Nous voudrions être à même d’envoyer vers ces pauvres idolâtres une légion d’apôtres ; mais notre nombre est encore trop restreint. Aussi, malgré notre meilleure volonté, nous ne pourrons, pour le moment, consacrer à cette importante Mission que les quelques Missionnaires demandés par Votre Éminence. Veuillez dire au Saint-Père, en déposant à ses pieds l’expression de notre vive reconnaissance et l’hommage de notre profonde vénération, qu’il peut compter sur notre obéissance aveugle et sur notre dévouement absolu.

JULES CHEVALIER.

Tels sont, dans l’Église catholique, les humbles commencements des plus grandes choses. Un appel, un désir, un mot du Pape ; une bouche qui répond : Oui ; voilà décidée la conquête d’un nouveau monde.

X

Imaginez, à cette nouvelle, la joie du frère Verjus ! — « La Terre Promise arrive enfin ! O mon Dieu, plus je vais, et plus je vois que je ne suis pas fait pour autre chose que pour mes chères Missions[49]… » — « Oh ! que mes chères Missions me tiennent au cœur ! Je ne vis plus que pour elles. J’attends et j’espère fermement que le moment n’est pas loin[50]… » —— « C’est le but, la raison, la fleur, le fruit de ma vie entière[51]… » — « J’y suis appelé, je n’en puis douter. Il faut que je m’y dévoue corps et âme. Donc, mes actions, mes aspirations, mes prières, mes sacrifices,

mes mortifications, mes efforts n’auront pas d’autre but que de hâter le succès de cette grande œuvre et d’obtenir la grâce d’y être envoyé pour la plus grande gloire du Sacré Cœur de Jésus[52] … »

Trois Pères, dit-on, vont partir et deux Frères. S’il en était ! Quelle joie !

Mais le bruit court qu’il n’en sera pas. « O mon Dieu, quelle épreuve ! Ah ! si je n’avais pas peur de forcer vos desseins !… Mon Dieu, je vous en conjure. Mon Dieu, exaucez-moi[53] !… » Le supérieur de Barcelone et le P. Marie l’encouragent dans ses aspirations. La visite du T. R. Père général est prochaine, on le croit du moins. Le Frère se reprend à l’espoir. « Comme je lui demanderai cette grâce ! Je vais prier Notre-Dame de toucher victorieusement son cœur, et me voilà sauvé[54] … »

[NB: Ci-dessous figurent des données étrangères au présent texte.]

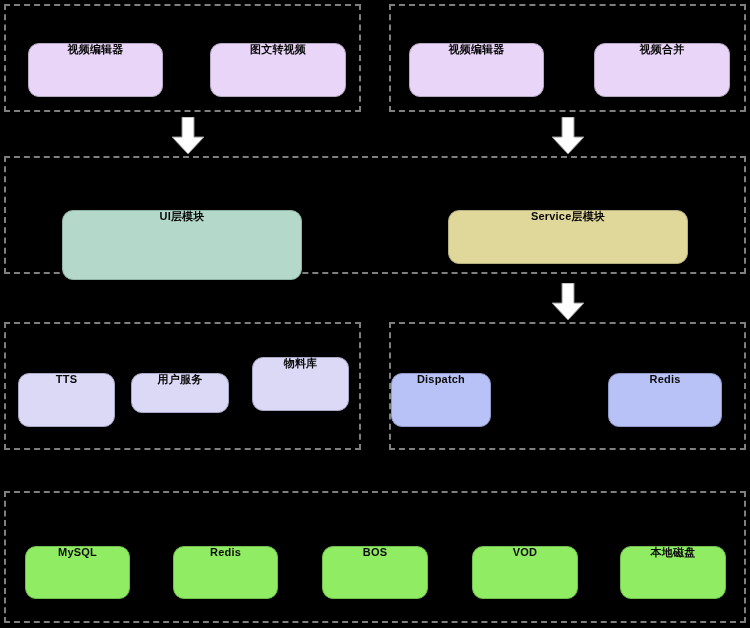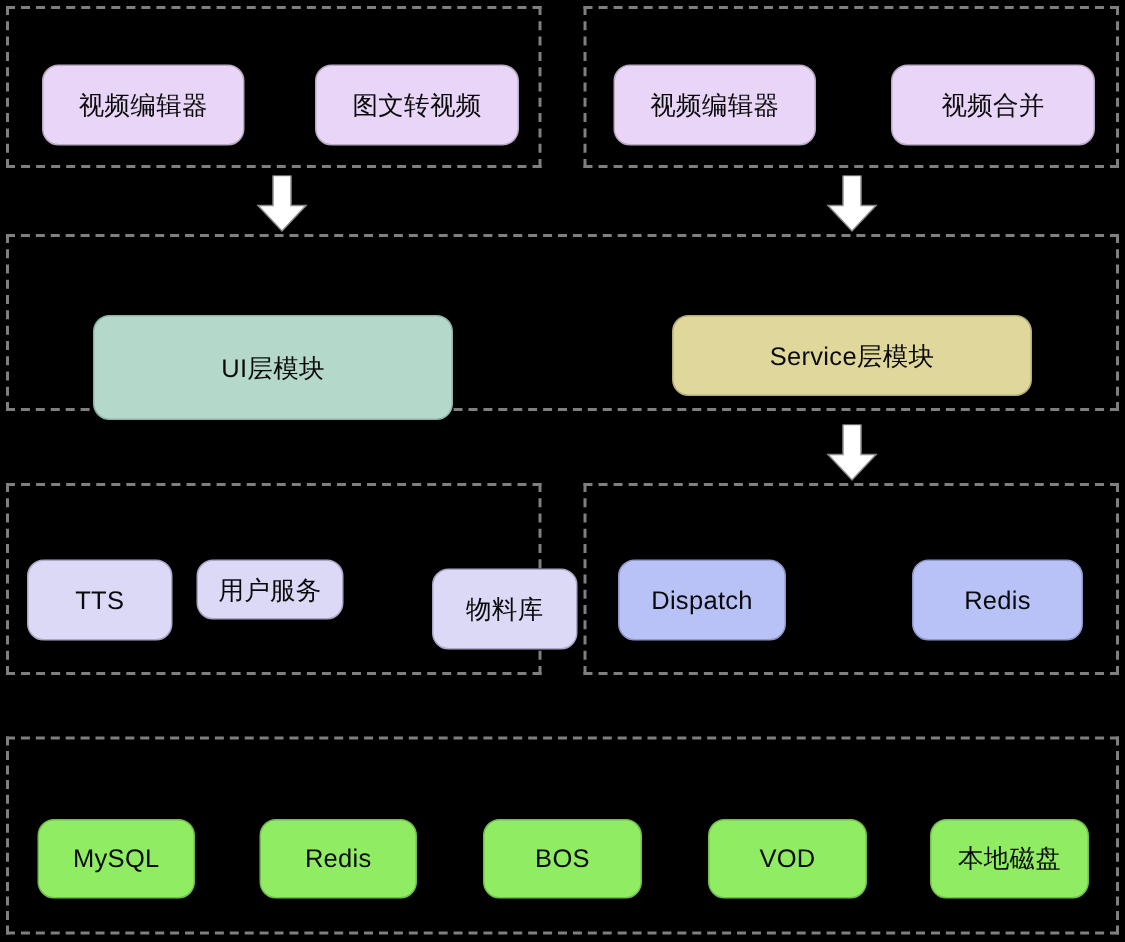--- a/index.html
+++ b/index.html
@@ -28,28 +28,28 @@
     background: transparent;
   }
 
   
   .node {
     position: absolute;
     box-sizing: border-box;
     border: 1px solid #9aa0a6;
     border-radius: 11px;
     display: flex;
-    align-items: center;
     justify-content: center;
     color: #0a0a0a;
-    font-size: 17px;
+    font-size: 11px;
     line-height: 1;
     letter-spacing: 0.2px;
     white-space: nowrap;
     text-align: center;
+    font-weight: bold;
   }
   .node.purple  { background: #e9d5f7; border-color: #b7a9c2; }
   .node.mint    { background: #b4d9ca; border-color: #8fb3a5; }
   .node.khaki   { background: #e0d79b; border-color: #b4ad7c; }
   .node.lav     { background: #dcd9f7; border-color: #aaa7c6; }
   .node.blue    { background: #b9c2f7; border-color: #8f98c6; }
   .node.green   { background: #90ec62; border-color: #74bd4f; }
 
   
   .arrow {
@@ -115,27 +115,27 @@
   <div class="group" style="left:4px; top:322px; width:357px; height:128px;"></div>
 
   <div class="node lav" style="left:18px; top:373px; width:97px; height:54px;">
     <span>TTS</span>
   </div>
 
   <div class="node lav" style="left:131px; top:373px; width:98px; height:40px;">
     <span>用户服务</span>
   </div>
 
-  <div class="node lav" style="left:252px; top:379px; width:97px; height:54px;margin-left:36px;">
+  <div class="node lav" style="left:252px; top:357px; width:97px; height:54px;">
     <span>物料库</span>
   </div>
 
   <div class="group" style="left:389px; top:322px; width:357px; height:128px;"></div>
 
-  <div class="node blue" style="left:412px; top:373px; width:112px; height:54px;">
+  <div class="node blue" style="left:391px; top:373px; width:100px; height:54px;">
     <span>Dispatch</span>
   </div>
 
   <div class="node blue" style="left:608px; top:373px; width:114px; height:54px;">
     <span>Redis</span>
   </div>
 
   <div class="group" style="left:4px; top:491px; width:742px; height:132px;"></div>
 
   <div class="node green" style="left:25px; top:546px; width:105px; height:53px;">

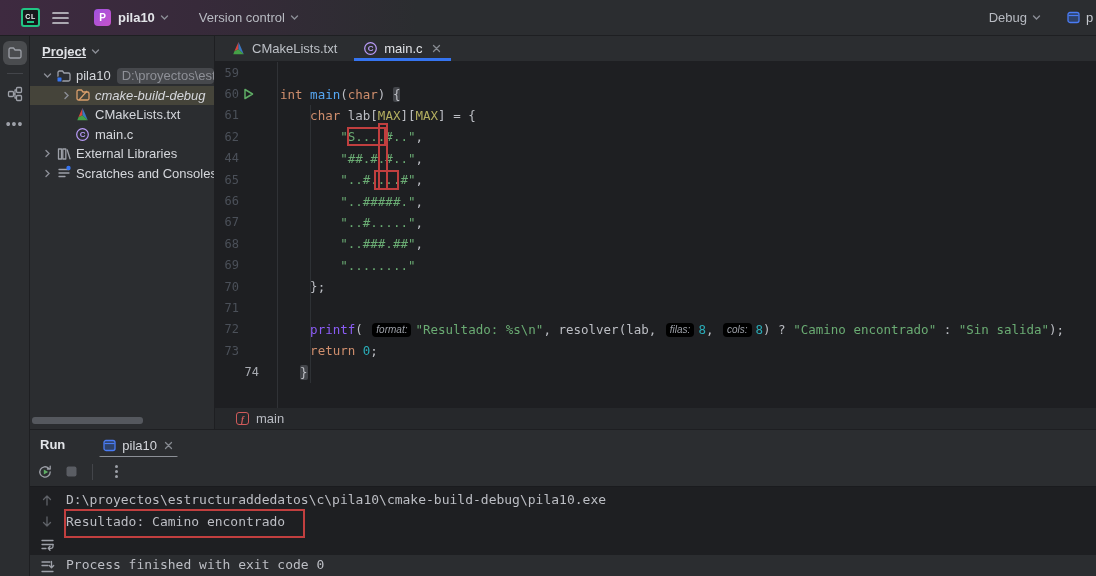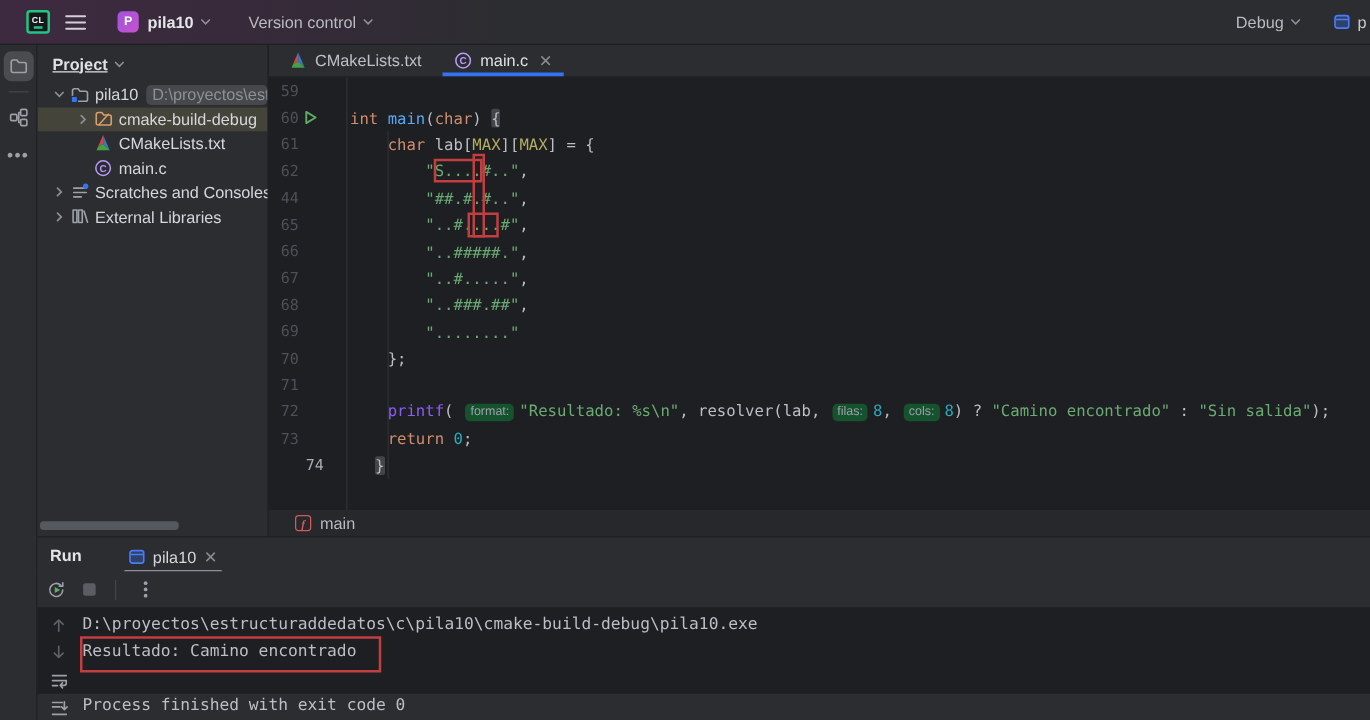--- a/index.html
+++ b/index.html
@@ -31,21 +31,21 @@
   
   #rail { position:absolute; left:0; top:36px; width:30px; height:540px; background:#2b2d30; border-right:1px solid #1e1f22; }
   .rail-btn { width:24px; height:24px; margin:5px auto 0; border-radius:6px; display:flex; align-items:center; justify-content:center; }
   .rail-btn.active { background:#4a4c4f; }
   .rail-div { width:16px; height:1px; background:#43454a; margin:8px auto; }
   .rail-more { color:#9da0a8; text-align:center; font-size:14px; letter-spacing:1px; margin-top:10px; }
   
   #project { position:absolute; left:30px; top:36px; width:185px; height:393px; background:#2b2d30; border-right:1px solid #1e1f22; overflow:hidden; }
   #project-header { display:flex; align-items:center; height:30px; padding-left:12px; font-weight:600; color:#dfe1e5;text-decoration:underline; }
   .tree-row { display:flex; align-items:center; height:19.5px; white-space:nowrap; color:#d5d7dc; }
-  .tree-row.selected { background:#45443a; }
+  .tree-row.selected { background:#45443a;font-style:italic; }
   .tree-row .tchev { width:15px; display:inline-flex; justify-content:center; flex:none; }
   .tree-row .ticon { width:17px; display:inline-flex; justify-content:center; flex:none; }
   .tree-row .tlabel { margin-left:4px; }
   .tree-row .tpath { flex:1 1 auto; margin-left:6px; background:#46484c; border-radius:4px; color:#8e9097;
     padding:0 5px; overflow:hidden; height:16px; line-height:16px; }
   .ind-0 { padding-left:10px; } .ind-1 { padding-left:29px; }
   #proj-hscroll { position:absolute; left:2px; top:381px; width:111px; height:7px; border-radius:3px; background:#55585e; }
   
   #editor { position:absolute; left:215px; top:36px; width:881px; height:372px; background:#1e1f22; overflow:hidden; }
   #tabbar { position:absolute; left:0; top:0; width:100%; height:26px; background:#2b2d30; border-bottom:1px solid #1e1f22; display:flex; padding-left:3px; }
@@ -56,21 +56,21 @@
   #code { position:absolute; left:0; top:26px; width:100%; }
   .code-line { display:flex; align-items:center; height:21.4px; font-family:"DejaVu Sans Mono", monospace; font-size:12.5px; }
   .ln { width:24px; text-align:right; color:#4b5059; font-size:12px; flex:none; font-family:"DejaVu Sans Mono", monospace; }
   .ln.current { color:#a8abb2;margin-left:20px; }
   .gut { width:38px; flex:none; display:flex; align-items:center; padding-left:4px; }
   .src { white-space:pre; flex:none; padding-left:3px; color:#bcbec4; }
   .tk-k { color:#cf8e6d; } .tk-p { color:#bcbec4; } .tk-s { color:#6aab73; }
   .tk-n { color:#2aacb8; } .tk-m { color:#b3ae60; } .tk-fn { color:#56a8f5; } .tk-call { color:#8b5cf6; }
   .tk-hl { background:#43454a; border-radius:2px; }
   .inlay { display:inline-block; font-family:"Liberation Sans", sans-serif; font-size:10px; color:#9da0a8;
-    background:#14532d; border-radius:4px; padding:1px 4px 2px; margin:0 4px 0 2px; vertical-align:1px; }
+    background:#000000; border-radius:4px; padding:1px 4px 2px; margin:0 4px 0 2px; vertical-align:1px;font-style:italic; }
   #gutter-sep { position:absolute; left:62px; top:26px; bottom:0; width:1px; background:#303236; }
   #indent-guide { position:absolute; left:95px; top:69px; height:278px; width:1px; background:#2e3135; }
   .ann { position:absolute; border:2px solid #c13f3f; pointer-events:none; }
   
   #breadcrumbs { position:absolute; left:215px; top:408px; width:881px; height:21px; background:#26282b;
     display:flex; align-items:center; padding-left:21px; color:#b8bbc2; }
   .f-icon { width:13px; height:13px; border:1px solid #d05b5b; border-radius:3px; color:#d05b5b;
     font-size:9px; font-style:italic; font-weight:bold; display:flex; align-items:center; justify-content:center; margin-right:7px; font-family:"Liberation Serif", serif; }
   
   #run-header { position:absolute; left:30px; top:429px; width:1066px; height:28px; background:#2b2d30; display:flex; align-items:flex-start; border-top:1px solid #1e1f22;gap:12px; }
@@ -218,40 +218,40 @@
           <span class="tlabel">main.c</span>
         </div>
         <div class="tree-row ind-0">
           <span class="tchev">
             <svg width="13" height="13" viewBox="0 0 13 13">
               <path d="M5 3.5l3 3-3 3" stroke="#8b8e96" fill="none" stroke-width="1.4" stroke-linecap="round"></path>
             </svg>
           </span>
           <span class="ticon">
             <svg width="16" height="16" viewBox="0 0 16 16">
-              <path d="M3 4.5h10M3 8h10M3 11.5h6" stroke="#9da0a8" fill="none" stroke-width="1.3" stroke-linecap="round" stroke-linejoin="round"></path>
-              <circle cx="12.5" cy="3" r="2.2" fill="#3574f0"></circle>
-            </svg>
-          </span>
-          <span class="tlabel">Scratches and Consoles</span>
+              <rect x="2.5" y="3" width="3" height="10" stroke="#9da0a8" fill="none" stroke-width="1.3" stroke-linecap="round" stroke-linejoin="round"></rect>
+              <rect x="6.8" y="3" width="3" height="10" stroke="#9da0a8" fill="none" stroke-width="1.3" stroke-linecap="round" stroke-linejoin="round"></rect>
+              <path d="M11.2 3.8l2.8 9" stroke="#9da0a8" fill="none" stroke-width="1.3" stroke-linecap="round" stroke-linejoin="round"></path>
+            </svg>
+          </span>
+          <span class="tlabel">External Libraries</span>
         </div>
         <div class="tree-row ind-0">
           <span class="tchev">
             <svg width="13" height="13" viewBox="0 0 13 13">
               <path d="M5 3.5l3 3-3 3" stroke="#8b8e96" fill="none" stroke-width="1.4" stroke-linecap="round"></path>
             </svg>
           </span>
           <span class="ticon">
             <svg width="16" height="16" viewBox="0 0 16 16">
-              <rect x="2.5" y="3" width="3" height="10" stroke="#9da0a8" fill="none" stroke-width="1.3" stroke-linecap="round" stroke-linejoin="round"></rect>
-              <rect x="6.8" y="3" width="3" height="10" stroke="#9da0a8" fill="none" stroke-width="1.3" stroke-linecap="round" stroke-linejoin="round"></rect>
-              <path d="M11.2 3.8l2.8 9" stroke="#9da0a8" fill="none" stroke-width="1.3" stroke-linecap="round" stroke-linejoin="round"></path>
-            </svg>
-          </span>
-          <span class="tlabel">External Libraries</span>
+              <path d="M3 4.5h10M3 8h10M3 11.5h6" stroke="#9da0a8" fill="none" stroke-width="1.3" stroke-linecap="round" stroke-linejoin="round"></path>
+              <circle cx="12.5" cy="3" r="2.2" fill="#3574f0"></circle>
+            </svg>
+          </span>
+          <span class="tlabel">Scratches and Consoles</span>
         </div>
       </div>
     <div id="proj-hscroll"></div>
   </div>
 
   <div id="editor">
     <div id="tabbar">
         <div class="etab">
           <span>
             <svg width="15" height="15" viewBox="0 0 16 16">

Quelques jours après, il écrit encore : « Eh bien, non, je ne suis pas en route pour mes chères Missions. Humainement parlant, j’en suis aussi loin que possible… Peut-être est-ce une raison d’espérer plus fort que jamais… Oui, malgré les hommes, malgré les événements qui semblent contraires, malgré les on dit, malgré moi-même, malgré mes défauts, malgré ma tiédeur, je mets toute ma confiance en Marie, et j’espère que cette bonne Mère ne me fera pas attendre longtemps… Hélas ! Ô Mère, il faut que je sache bien que vous êtes le refuge des pécheurs pour oser vous prier de m’exaucer, alors que je ne sais pas même prier… Soyez aussi le refuge des tièdes et des pauvres têtes. Ô bonne Mère, sauvez-moi ! Conduisez-moi vous-même. Le jour de mon martyre sera le plus beau de ma vie[55] . »

XI

Cependant il se prépare à ses vœux perpétuels. « Une idée grande et terrible, pleine de joie et de je ne sais quelle mélancolie me poursuit... J’approche de l’antépénultième étape de ma vie... Me voici à huit jours de mes grands vœux. Après cela, je n’ai plus qu’à me préparer à ma première messe et à mon départ. Le martyre viendra clore tout... Et me voilà, pour toute préparation, plus tiède, plus immortifié, plus paresseux et plus apathique que jamais ! Ô mon Dieu, sans vous je ne puis rien, et cependant il est de la plus haute importance que ce grand acte de ma vie se fasse dans votre amour et le recueillement[56]. » — « Il faut donc que je rentre en moi-même, que je devienne plus sérieux, plus perdu en Dieu. Tout pour moi est manqué jusqu’ici. Je n’ai fait que des ébauches[57]. »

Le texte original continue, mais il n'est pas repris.